Yeyoung Oh Nelson argues that this system of paternalism was in part undermined by organizational change in the following decades in the US whereby insurance companies, managers and the pharmaceutical industry started competing for role of conceptualizing and delivering medical services, part of the motive being cost saving.
Bioethics
Bioethics studies ethical concern in medical treatment and research. Many scholars believe that bioethics arose due to a perceived lack of accountability of the medical profession, the field has been broadly adopted with most US hospitals offering some form of ethical consultation. The social effects of the field of bioethics have been studied by medical sociologists. Informed consent, having its roots in biothetics, is the process by which a doctor and a patient agree to a particular intervention and has. Medical sociology study the social processes that influences and at times limit consent.
Related fields
Social medicine
Social medicine is a similar field to medical sociology in that it tries to conceptualize social interactions in investigating how the study of social interactions can be used in medicine. However, the two fields have different training, career paths, titles, funding and publication. In the 2010s, Rose and Callard argued that this distinction may be arbitrary.
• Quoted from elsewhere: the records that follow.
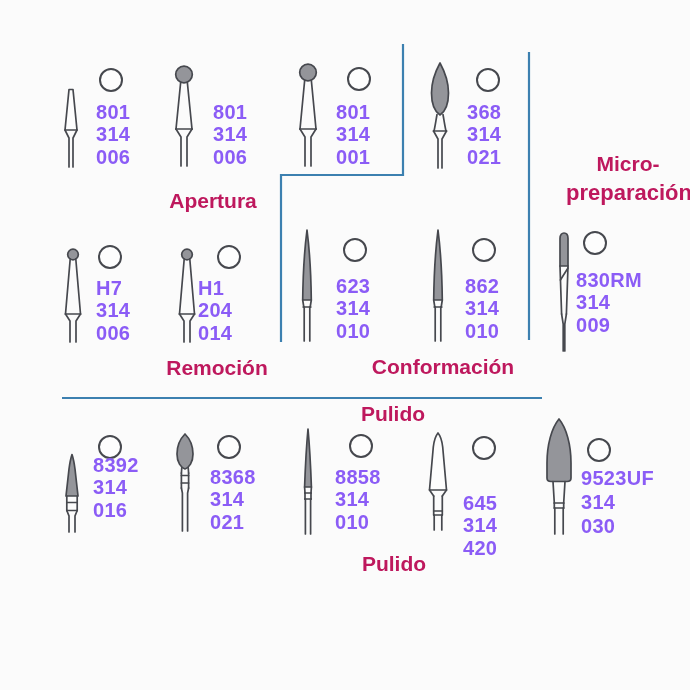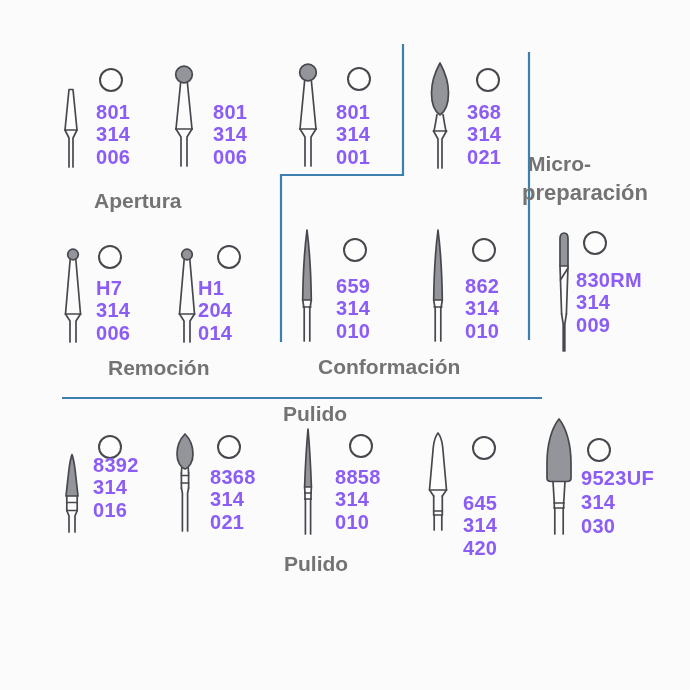"Micro-" .lbl { color: #737373 -> #be185d; padding-left: none -> 44px; text-align: left -> center }
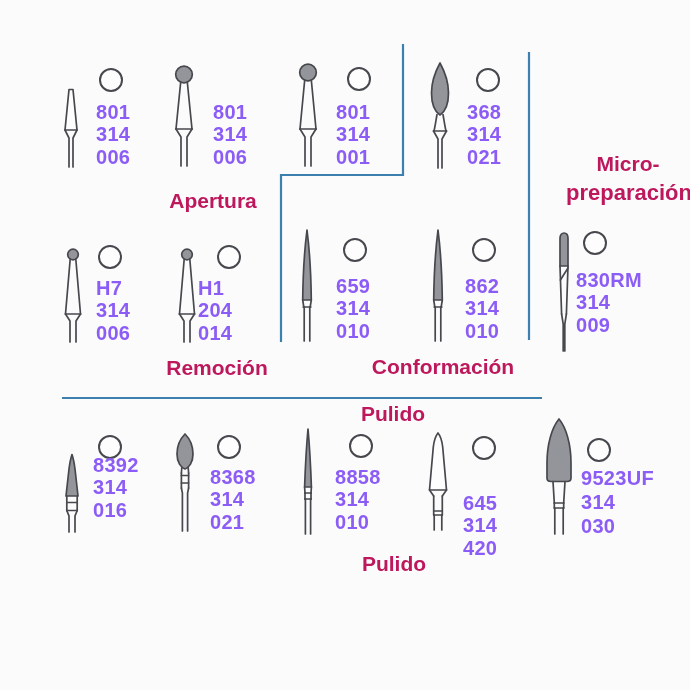"659" div { text: 659 -> 623 }
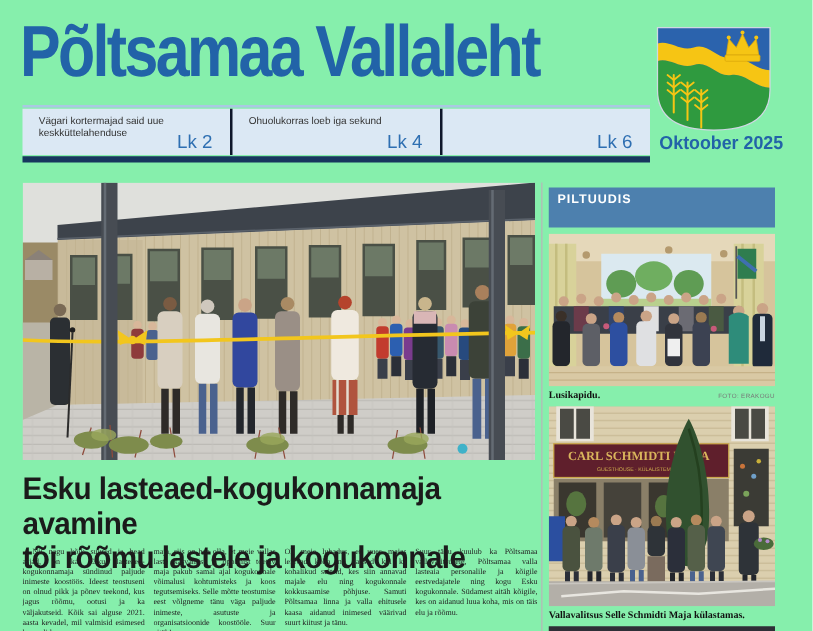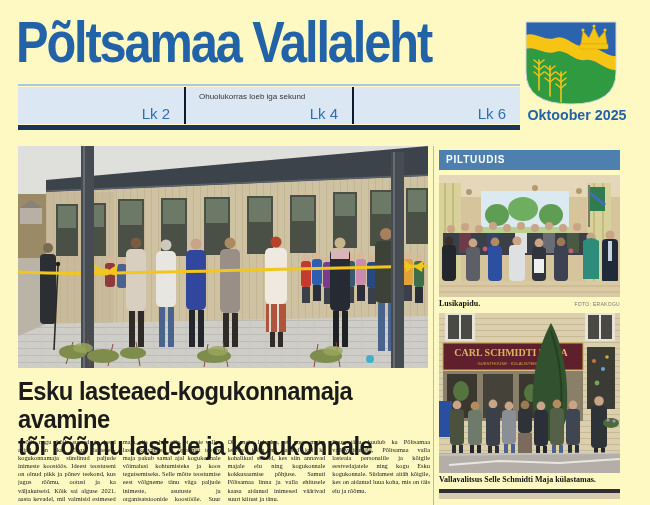"Põltsamaa Vallaleht" .page { background: #fef9c3 -> #86efac }
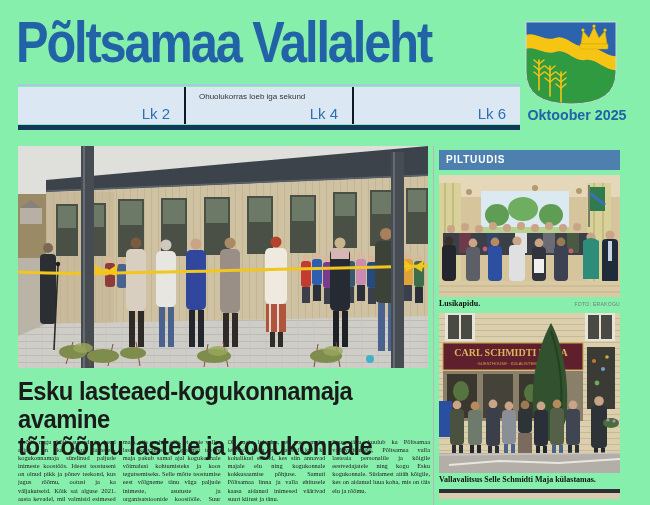"Vägari kortermajad said uue" div.teaser-text { html: none -> <div>Vägari kortermajad said uue keskküttelahenduse</div> }
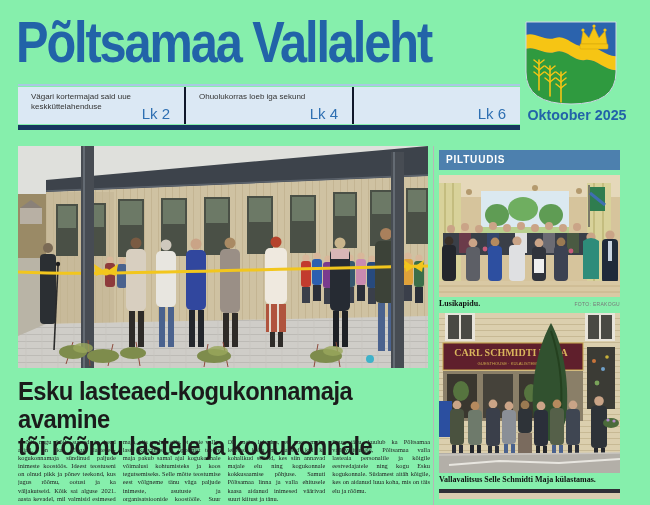"PILTUUDIS" .sb-header { height: 20px -> 32px }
In the 1950s, Strauss argued that it was important to maintain the independence of medical sociology from medicine so that there was a different perspective on sociology separate from the aims of medicine. Strauss feared that if medical sociology started to adopt the goals expected by medicine it risked losing its focus on analysing society. These fears that have been echoed since by Reid, Gold and Timmermans. Rosenfeld argues that the study of sociology focused solely on making recommendations for medicine has limited use for theory building and its findings cease to apply in different social situations.
Richard Boulton argues that medical sociology and social medicine are "co-produced" in the sense that social medicine responds to the conceptualization of medical practices created by medical sociology and alters medical practice and medical understanding in response, and that the effects of these changes are then analyzed by medical sociology once again. He argues that the tendency to view certain theories such as the scientific method (positivism) as the basis for all knowledge, and conversely the tendency to view all knowledge as associated with some activity both risk undermining the field of medical sociology.